━━ PROVIDED MATERIAL ━━

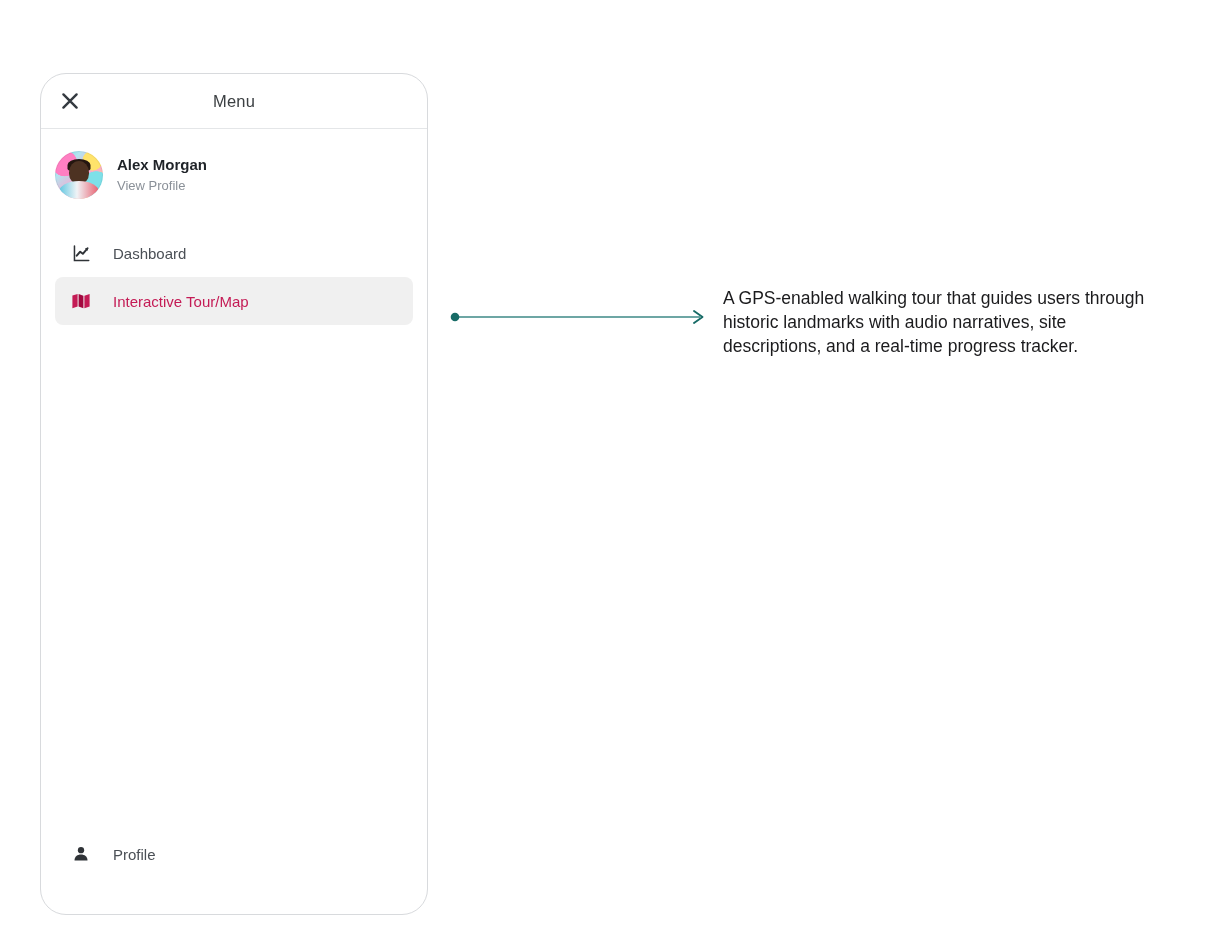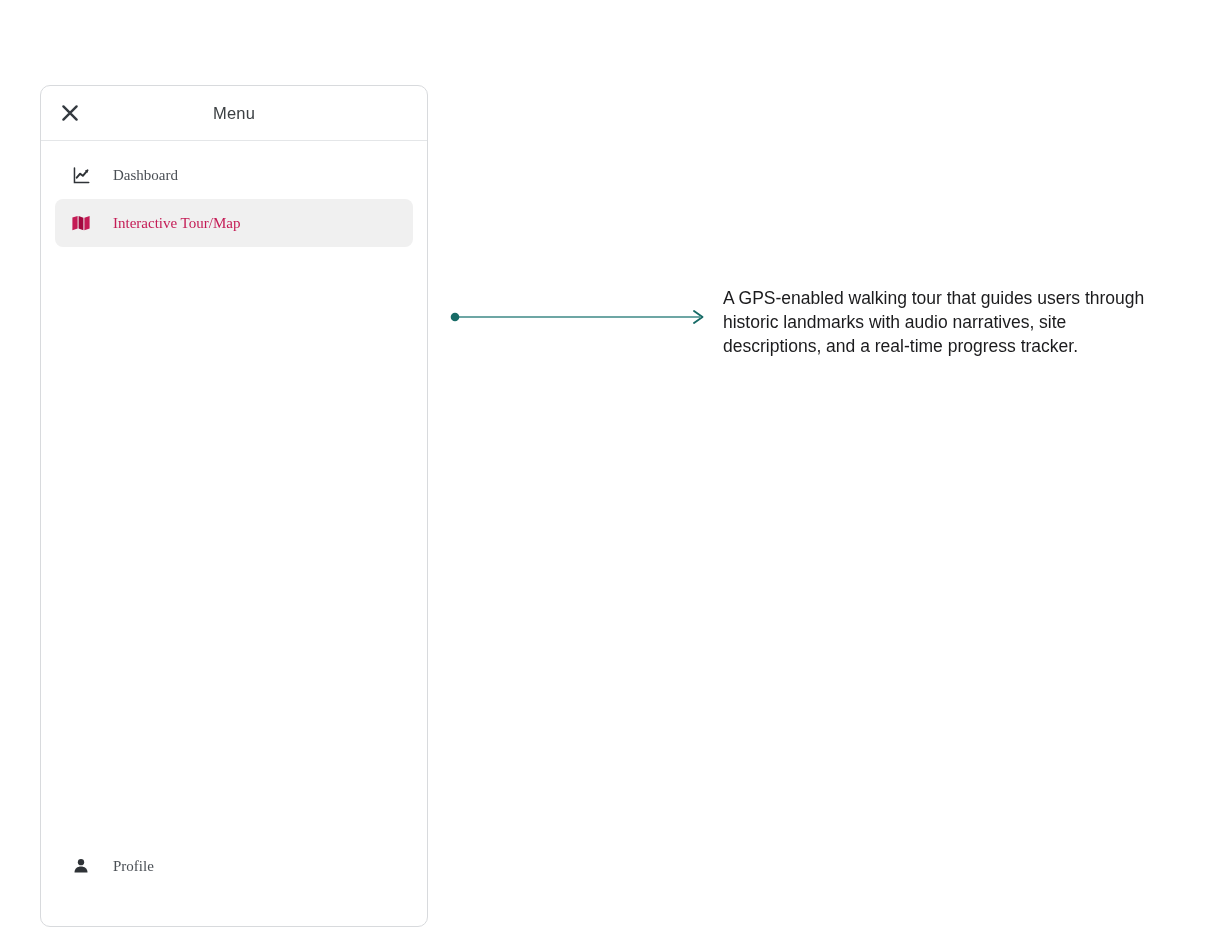--- a/index.html
+++ b/index.html
@@ -20,12 +20,12 @@
   .drawer {
     position: absolute;
     left: 40px;
-    top: 85px;
+    top: 73px;
     width: 388px;
     height: 842px;
     background: #ffffff;
     border: 1px solid #d8dadd;
-    border-radius: 10px;
+    border-radius: 26px;
     box-sizing: border-box;
     overflow: hidden;
     display: flex;

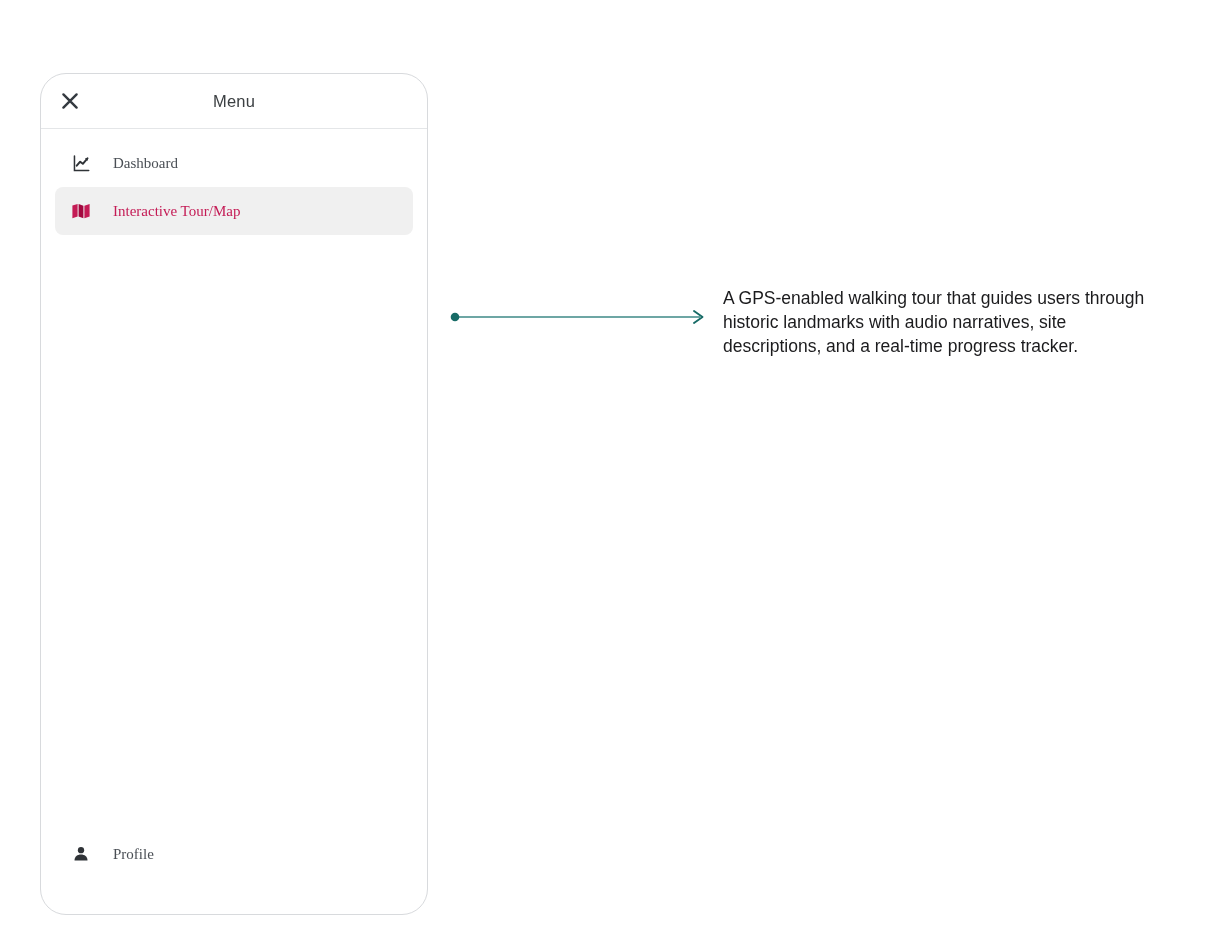--- a/index.html
+++ b/index.html
@@ -199,6 +199,17 @@
     <div class="header-title">Menu</div>
   </div>
 
+  <div class="profile-row">
+    <div class="avatar">
+      <div class="hair"></div>
+      <div class="face"></div>
+      <div class="body"></div>
+    </div>
+    <div class="profile-text">
+      <div class="profile-name">Alex Morgan</div>
+      <div class="profile-sub">View Profile</div>
+    </div>
+  </div>
 
   <div class="nav-top">
 

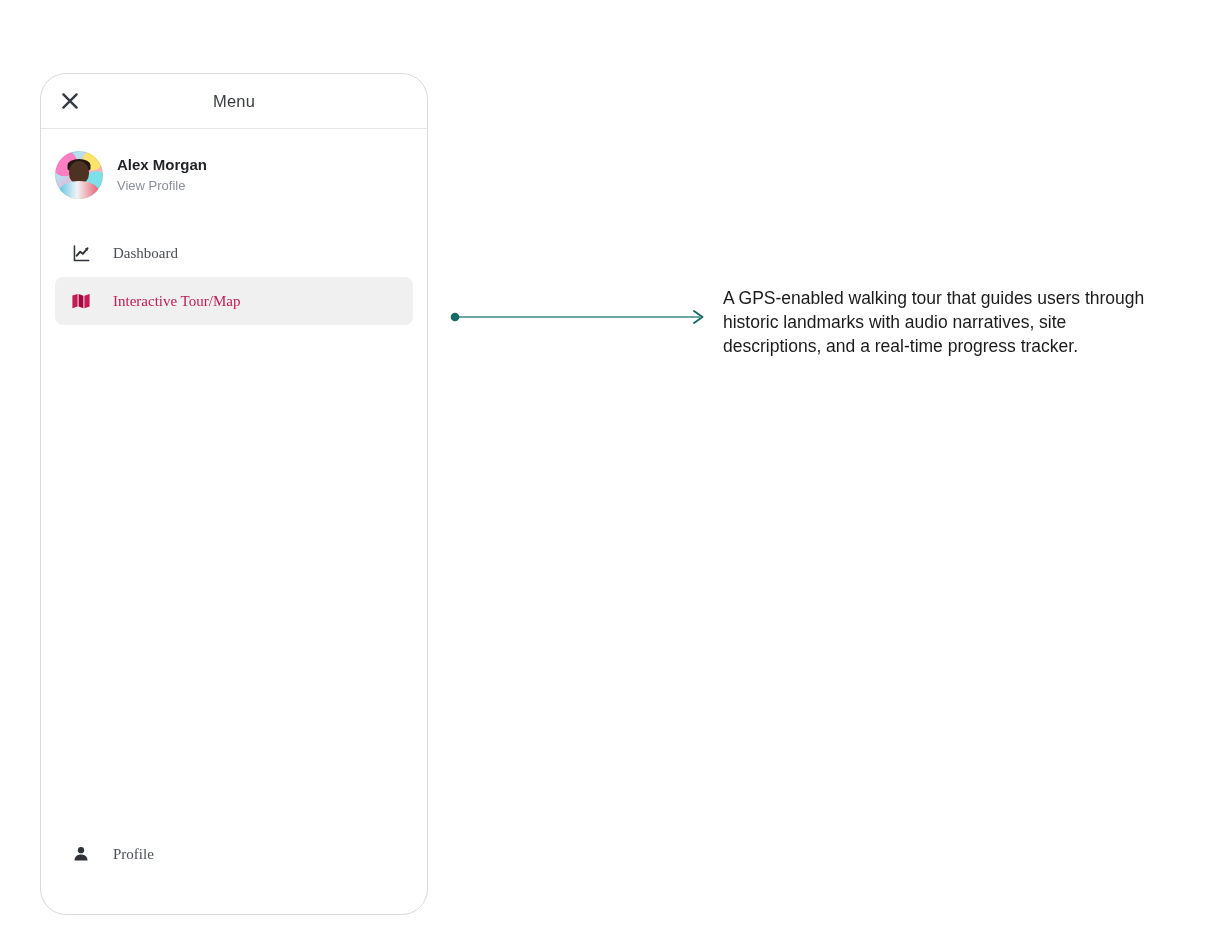--- a/index.html
+++ b/index.html
@@ -158,7 +158,7 @@
     margin-right: 22px;
   }
   .nav-icon svg { display: block; }
-  .nav-label { line-height: 1; font-family: Liberation Serif, serif; }
+  .nav-label { line-height: 1; }
 
   .nav-spacer { flex: 1 1 auto; }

━━━

- **WHAT IS REQUIRED**
Each line of the listing above that contains the word "flex" counts once; please give the total and nothing more.

- **RESULT**
2